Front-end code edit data
+++++

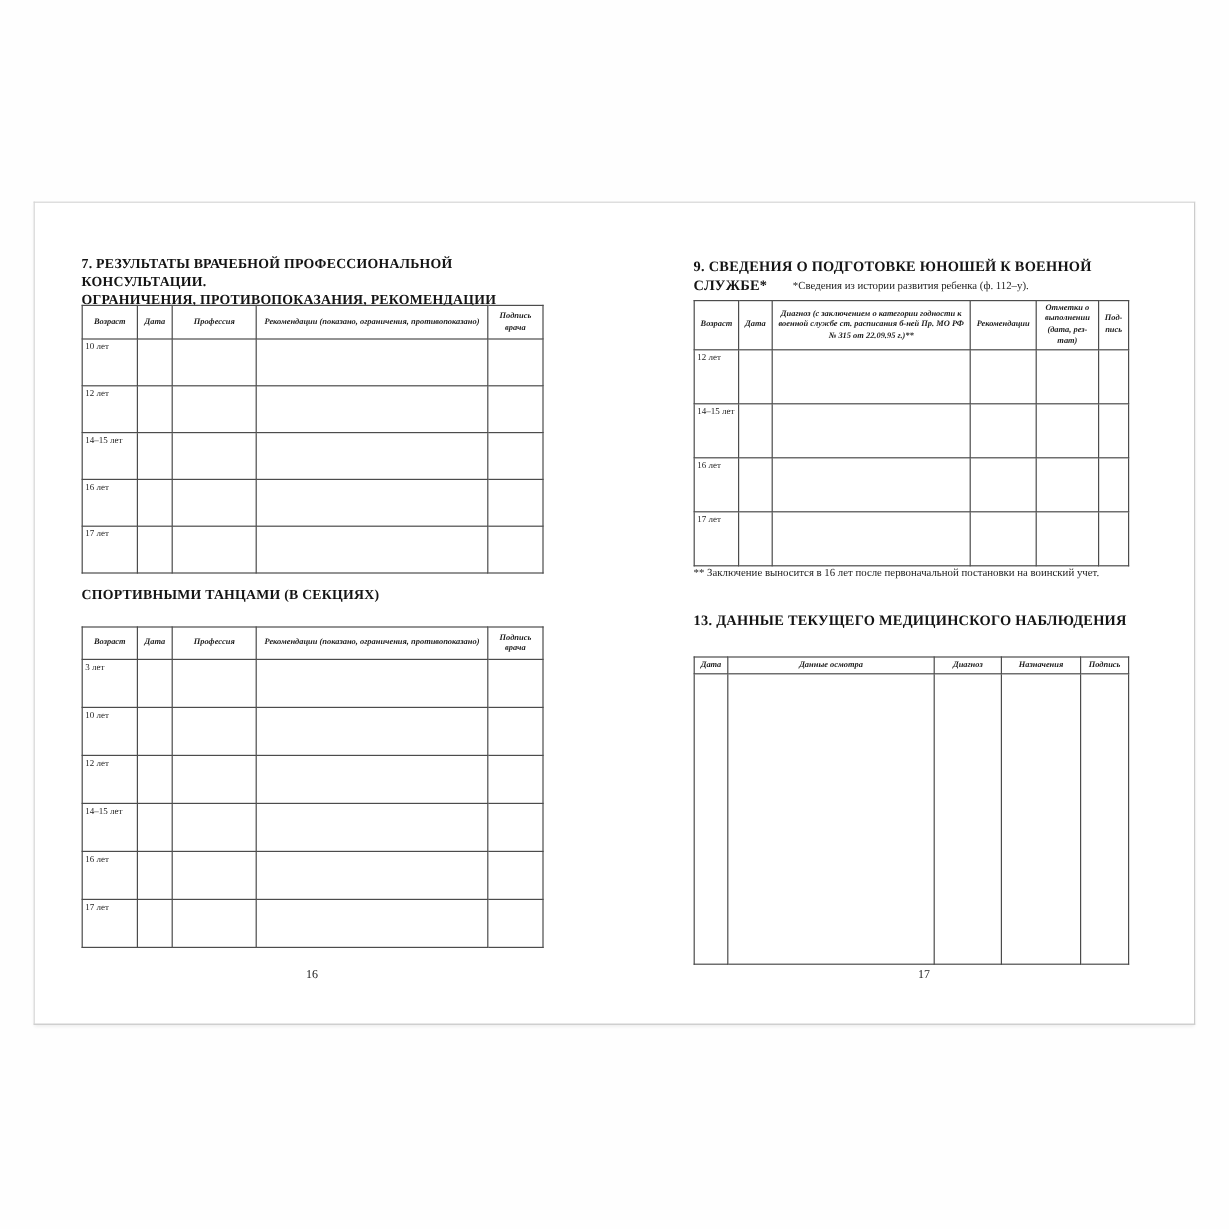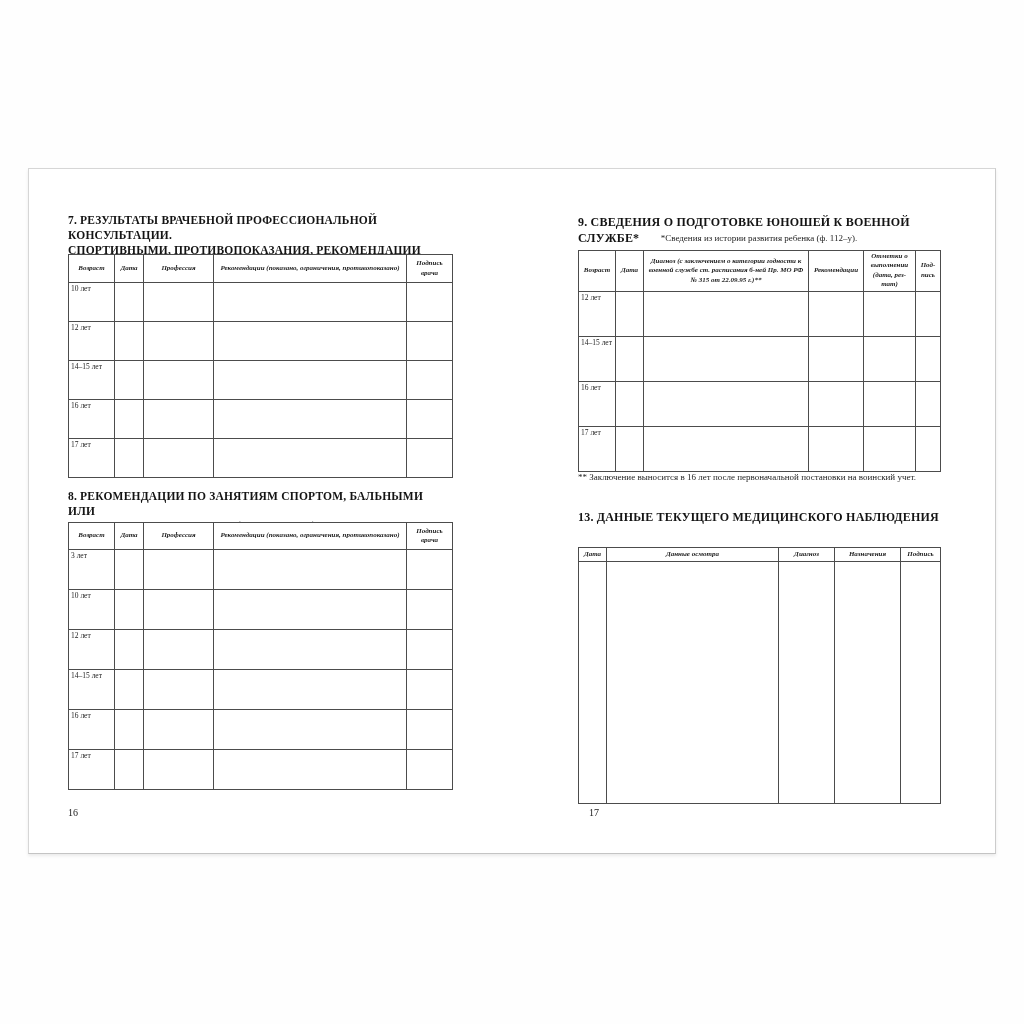--- a/index.html
+++ b/index.html
@@ -35,34 +35,34 @@
   td.hd{
     font:bold italic 7px/1.35 "Liberation Serif",serif;
     text-align:center;vertical-align:middle;padding:1px 2px;color:#1c1c1c;
   }
   td.age{
     font:7.5px/1.2 "Liberation Serif",serif;
     vertical-align:top;text-align:left;padding:1px 0 0 2px;color:#1c1c1c;
   }
   td.c{ }
   .pagenum{
-    position:absolute;font-size:10px;text-align:left;color:#222;
+    position:absolute;font-size:10px;text-align:center;color:#222;
     font-family:"Liberation Serif",serif;
   }
 </style>
 </head>
 <body>
 
 <div class="sheet">
 
   <div>
 
     <div class="sec-title title-left" style="top:44px;">
       <div>7. РЕЗУЛЬТАТЫ ВРАЧЕБНОЙ ПРОФЕССИОНАЛЬНОЙ КОНСУЛЬТАЦИИ.</div>
-      <div>СПОРТИВНЫМИ, ПРОТИВОПОКАЗАНИЯ, РЕКОМЕНДАЦИИ</div>
+      <div>ОГРАНИЧЕНИЯ, ПРОТИВОПОКАЗАНИЯ, РЕКОМЕНДАЦИИ</div>
     </div>
 
     <table class="t" style="left:39px;top:85px;width:384px;">
       <colgroup>
           <col style="width:46px">
           <col style="width:29px">
           <col style="width:70px">
           <col style="width:193px">
           <col style="width:46px">
         </colgroup>
@@ -106,21 +106,20 @@
         <td class="age">17 лет</td>
         <td class="c"></td>
             <td class="c"></td>
             <td class="c"></td>
             <td class="c"></td>
       </tr>
     </tbody>
       </table>
 
     <div class="sec-title title-left" style="top:320px;">
-      <div>8. РЕКОМЕНДАЦИИ ПО ЗАНЯТИЯМ СПОРТОМ, БАЛЬНЫМИ ИЛИ</div>
       <div>СПОРТИВНЫМИ ТАНЦАМИ (В СЕКЦИЯХ)</div>
     </div>
 
     <table class="t" style="left:39px;top:353px;width:384px;">
       <colgroup>
           <col style="width:46px">
           <col style="width:29px">
           <col style="width:70px">
           <col style="width:193px">
           <col style="width:46px">

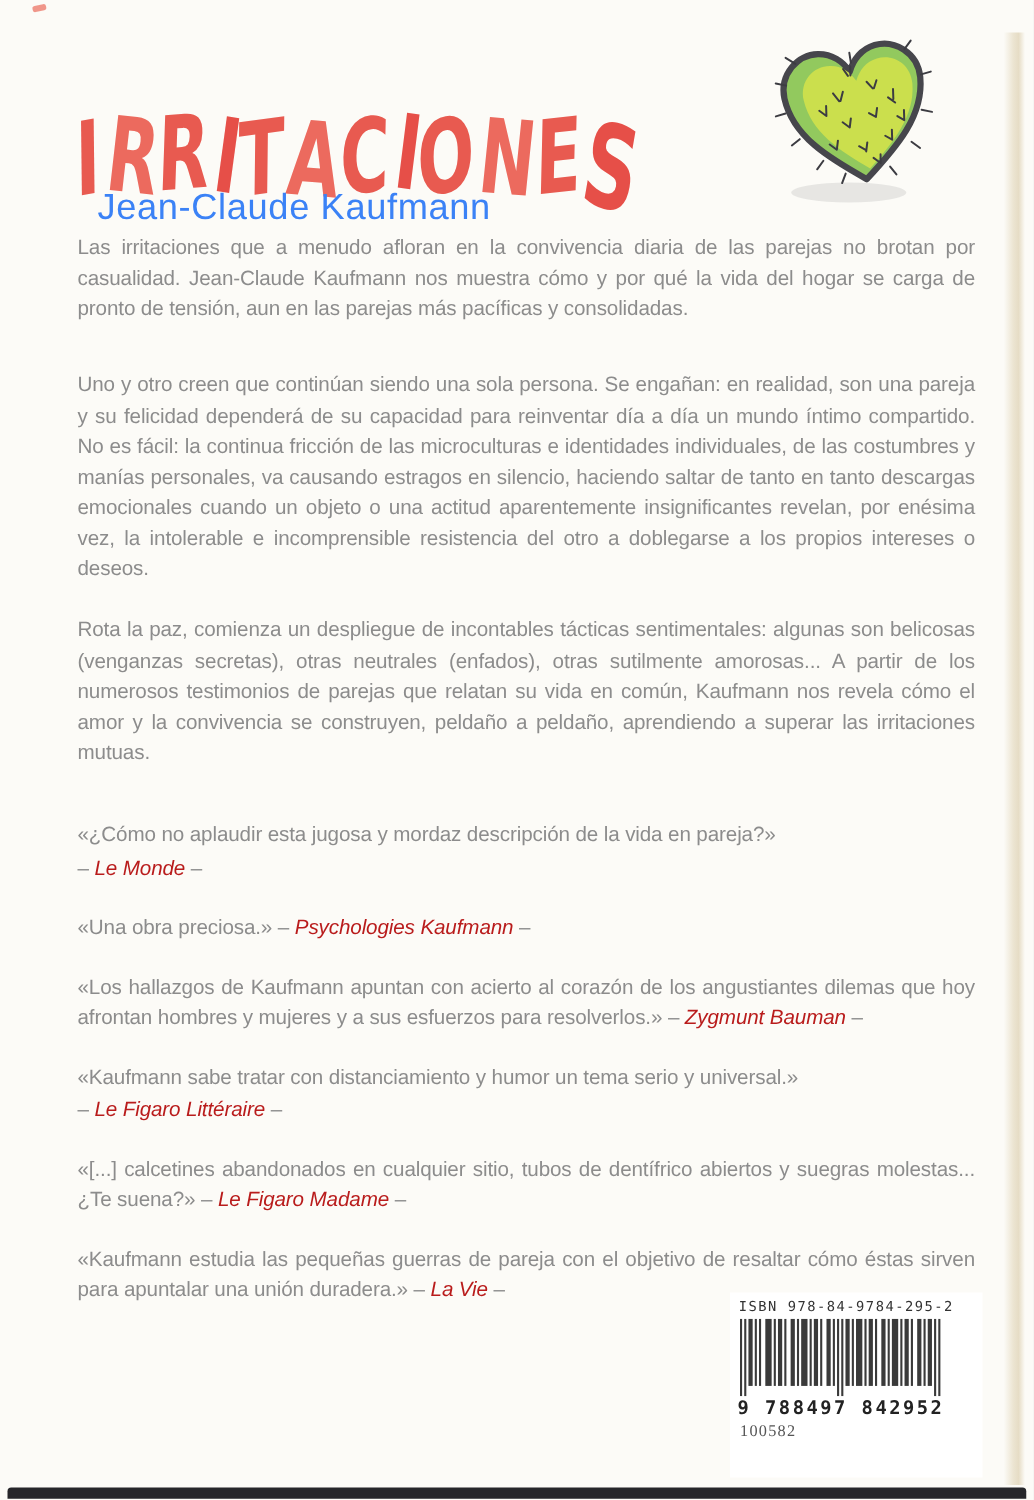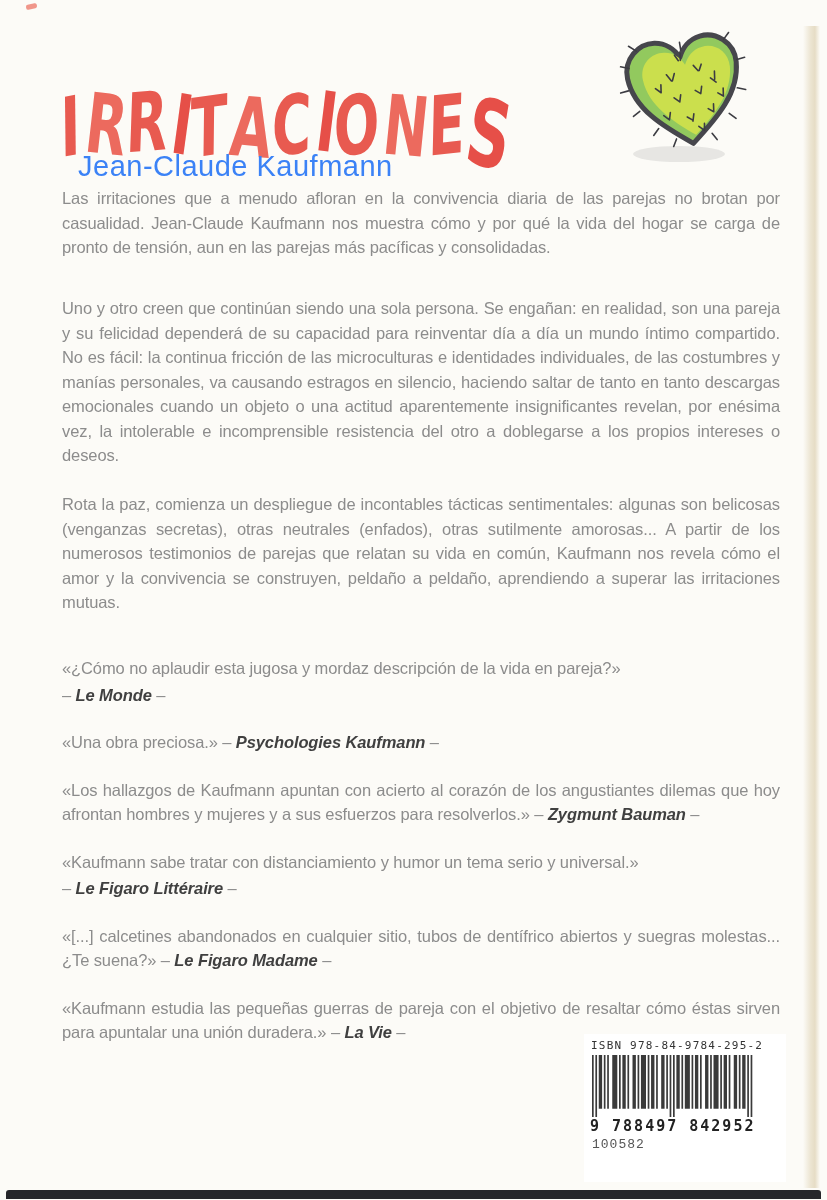--- a/index.html
+++ b/index.html
@@ -40,37 +40,37 @@
         font-size:16.5px;line-height:24.5px;text-align:justify;letter-spacing:-.1px;}
   .copy p{margin:0;}
   #p1{top:186px;}
   #p2{top:296px;}
   #p3{top:492px;}
 
   
   .quotes{position:absolute;left:62px;top:640px;width:718px;color:#8c8c8c;
           font-size:16.5px;line-height:24.5px;text-align:justify;letter-spacing:-.1px;}
   .quotes p{margin:16px 0 23px;}
-  .src{color:#404040;font-style:italic;font-weight:bold;}
+  .src{color:#b91c1c;font-style:italic;font-weight:normal;}
   .attr{white-space:nowrap;}
   .attr.block{display:block;margin-top:2px;}
 
   
   .logo{position:absolute;left:74px;top:1074px;width:166px;}
   .logo-name{font-family:"Liberation Serif",serif;font-size:58px;color:#58585a;
              letter-spacing:-1px;line-height:1;}
   .logo-sub{font-size:19px;color:#66666a;text-align:right;margin-top:-6px;letter-spacing:.5px;}
 
   .barcode-panel{position:absolute;left:584px;top:1034px;width:202px;height:148px;background:#ffffff;}
   .isbn{margin:5px 0 3px 7px;font-family:"DejaVu Sans Mono",monospace;
         font-size:11px;letter-spacing:1.2px;color:#333;white-space:nowrap;}
   .bars{display:block;margin-left:8px;}
   .digits{margin:0 0 2px 6px;font-family:"DejaVu Sans Mono",monospace;
           font-size:15px;letter-spacing:2px;color:#222;white-space:nowrap;font-weight:bold;}
-  .code{margin-left:8px;font-family:Liberation Mono, monospace;
+  .code{margin-left:8px;font-family:Liberation Serif, serif;
         font-size:13px;letter-spacing:1px;color:#555;}
 
   
   .edge-strip{position:absolute;left:803px;top:26px;width:17px;height:1162px;
     background:linear-gradient(to right,rgba(216,201,164,0) 0%,rgba(216,201,164,.45) 45%,rgba(208,190,148,.5) 70%,rgba(216,201,164,0) 100%);}
   .bottom-band{position:absolute;left:6px;top:1190px;width:815px;height:9px;
     background:#26262a;border-radius:3px 3px 0 0;}
   .red-smudge{position:absolute;left:26px;top:4px;width:11px;height:5px;
     background:#ec7465;opacity:.75;border-radius:2px;transform:rotate(-12deg);}
 </style>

+++++

* **WHAT YOU WILL DO**: An exact copy of every record above is required, with all pictures omitted.

* **COMPLETED EXERCISE**:
--- a/index.html
+++ b/index.html
@@ -35,34 +35,34 @@
   td.hd{
     font:bold italic 7px/1.35 "Liberation Serif",serif;
     text-align:center;vertical-align:middle;padding:1px 2px;color:#1c1c1c;
   }
   td.age{
     font:7.5px/1.2 "Liberation Serif",serif;
     vertical-align:top;text-align:left;padding:1px 0 0 2px;color:#1c1c1c;
   }
   td.c{ }
   .pagenum{
-    position:absolute;font-size:10px;text-align:left;color:#222;
+    position:absolute;font-size:10px;text-align:center;color:#222;
     font-family:"Liberation Serif",serif;
   }
 </style>
 </head>
 <body>
 
 <div class="sheet">
 
   <div>
 
     <div class="sec-title title-left" style="top:44px;">
       <div>7. РЕЗУЛЬТАТЫ ВРАЧЕБНОЙ ПРОФЕССИОНАЛЬНОЙ КОНСУЛЬТАЦИИ.</div>
-      <div>СПОРТИВНЫМИ, ПРОТИВОПОКАЗАНИЯ, РЕКОМЕНДАЦИИ</div>
+      <div>ОГРАНИЧЕНИЯ, ПРОТИВОПОКАЗАНИЯ, РЕКОМЕНДАЦИИ</div>
     </div>
 
     <table class="t" style="left:39px;top:85px;width:384px;">
       <colgroup>
           <col style="width:46px">
           <col style="width:29px">
           <col style="width:70px">
           <col style="width:193px">
           <col style="width:46px">
         </colgroup>
@@ -106,21 +106,20 @@
         <td class="age">17 лет</td>
         <td class="c"></td>
             <td class="c"></td>
             <td class="c"></td>
             <td class="c"></td>
       </tr>
     </tbody>
       </table>
 
     <div class="sec-title title-left" style="top:320px;">
-      <div>8. РЕКОМЕНДАЦИИ ПО ЗАНЯТИЯМ СПОРТОМ, БАЛЬНЫМИ ИЛИ</div>
       <div>СПОРТИВНЫМИ ТАНЦАМИ (В СЕКЦИЯХ)</div>
     </div>
 
     <table class="t" style="left:39px;top:353px;width:384px;">
       <colgroup>
           <col style="width:46px">
           <col style="width:29px">
           <col style="width:70px">
           <col style="width:193px">
           <col style="width:46px">

--- a/index.html
+++ b/index.html
@@ -40,37 +40,37 @@
         font-size:16.5px;line-height:24.5px;text-align:justify;letter-spacing:-.1px;}
   .copy p{margin:0;}
   #p1{top:186px;}
   #p2{top:296px;}
   #p3{top:492px;}
 
   
   .quotes{position:absolute;left:62px;top:640px;width:718px;color:#8c8c8c;
           font-size:16.5px;line-height:24.5px;text-align:justify;letter-spacing:-.1px;}
   .quotes p{margin:16px 0 23px;}
-  .src{color:#404040;font-style:italic;font-weight:bold;}
+  .src{color:#b91c1c;font-style:italic;font-weight:normal;}
   .attr{white-space:nowrap;}
   .attr.block{display:block;margin-top:2px;}
 
   
   .logo{position:absolute;left:74px;top:1074px;width:166px;}
   .logo-name{font-family:"Liberation Serif",serif;font-size:58px;color:#58585a;
              letter-spacing:-1px;line-height:1;}
   .logo-sub{font-size:19px;color:#66666a;text-align:right;margin-top:-6px;letter-spacing:.5px;}
 
   .barcode-panel{position:absolute;left:584px;top:1034px;width:202px;height:148px;background:#ffffff;}
   .isbn{margin:5px 0 3px 7px;font-family:"DejaVu Sans Mono",monospace;
         font-size:11px;letter-spacing:1.2px;color:#333;white-space:nowrap;}
   .bars{display:block;margin-left:8px;}
   .digits{margin:0 0 2px 6px;font-family:"DejaVu Sans Mono",monospace;
           font-size:15px;letter-spacing:2px;color:#222;white-space:nowrap;font-weight:bold;}
-  .code{margin-left:8px;font-family:Liberation Mono, monospace;
+  .code{margin-left:8px;font-family:Liberation Serif, serif;
         font-size:13px;letter-spacing:1px;color:#555;}
 
   
   .edge-strip{position:absolute;left:803px;top:26px;width:17px;height:1162px;
     background:linear-gradient(to right,rgba(216,201,164,0) 0%,rgba(216,201,164,.45) 45%,rgba(208,190,148,.5) 70%,rgba(216,201,164,0) 100%);}
   .bottom-band{position:absolute;left:6px;top:1190px;width:815px;height:9px;
     background:#26262a;border-radius:3px 3px 0 0;}
   .red-smudge{position:absolute;left:26px;top:4px;width:11px;height:5px;
     background:#ec7465;opacity:.75;border-radius:2px;transform:rotate(-12deg);}
 </style>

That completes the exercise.